05-05-2014 11:48 AM
I am trying to join the following 4 datasets and form a new dataset reit_etf_panel
reit_etf_framel is a balanced frame, which is 24 firms (i.e. PERMNO) * 336months=8064 observations.
reit_etf is also about the same 24 firms but some of them do not have observations during the whole 336-month period, so it is not a balanced dataset.
ff and liq is only the monthly data for 324 months.
What I want is to let reit_etf, liq, and ff join reit_etf_framel, becausereit_etf_framel is a balanced frame and I want to generate a whole balanced panel.

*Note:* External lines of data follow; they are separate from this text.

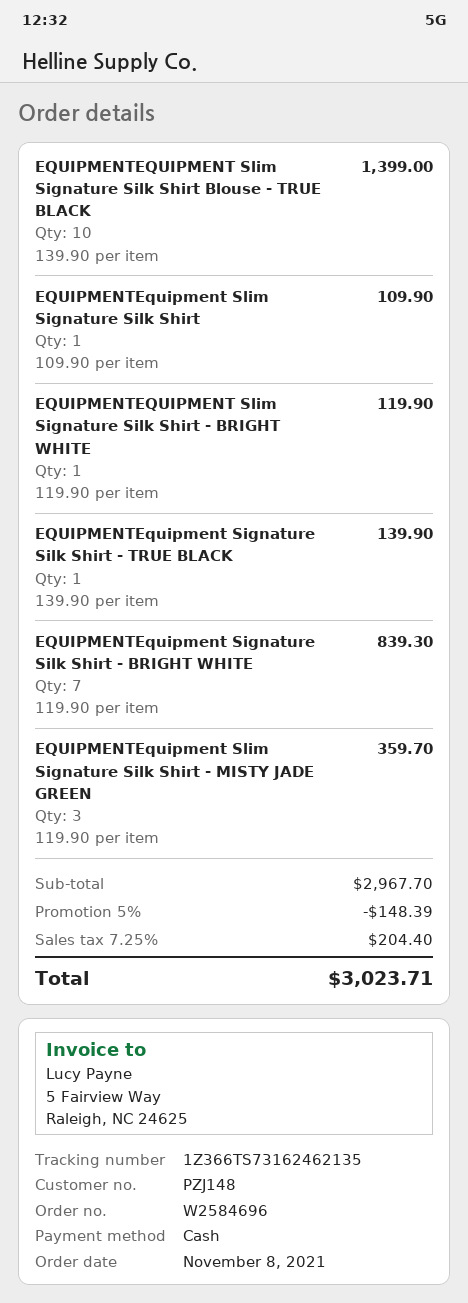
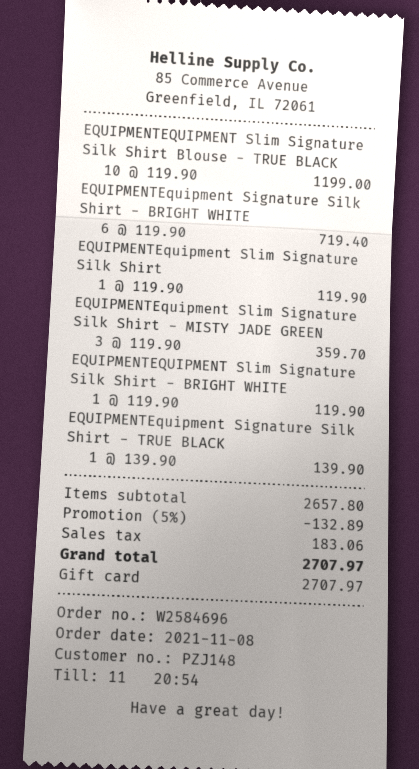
payment method: cash -> gift card
EQUIPMENTEQUIPMENT Slim Signature Silk Shirt Blouse - TRUE BLACK: 10 x 139.90 = 1399.00 -> 10 x 119.90 = 1199.00
EQUIPMENTEquipment Slim Signature Silk Shirt: 1 x 109.90 = 109.90 -> 1 x 119.90 = 119.90
EQUIPMENTEquipment Signature Silk Shirt - BRIGHT WHITE: 7 x 119.90 = 839.30 -> 6 x 119.90 = 719.40
subtotal: 2967.70 -> 2657.80
discount: 5% = 148.39 -> 5% = 132.89
tax: 204.40 -> 183.06
total: 3023.71 -> 2707.97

the unique linking variable should be PERMNOYm (when joining reit_etf and reit_etf_framel) or Ym (when joining liq and ff to the other two).
The code is like below:
proc sql noprint;
create table reit_etf_panel as
DATEliq, PS_LEVEL, PS_INNOV, PS_VWF,
dateff, mktrf, smb, hml, rf, umd,
datereit, SHRCD, SICCD, TICKER, COMNAM, SHRCLS, PERMCO, CUSIP, PRC, VOL, RET, SHROUT, ALTPRC, SPREAD, RETX, vwretd, vwretx, ewretd, ewretx, sprtrn
reit_etf_framel natural left join
liq natural left join
ff left join
reit_etf on reit_etf_framel.PERMNOYm=reit_etf.PERMNOYm
order by PERMNOYm;
Everything is ok but with one problem that, as you can see, in reit_etf_panel, from line 325 to 336 there are missing values for those variables from both ff and liq. Actually, the problem exists for the last year (i.e. from 201301 to 201312) for each PERMNO.
Can anybody help me to check what is the reason and how to deal with it? Thanks.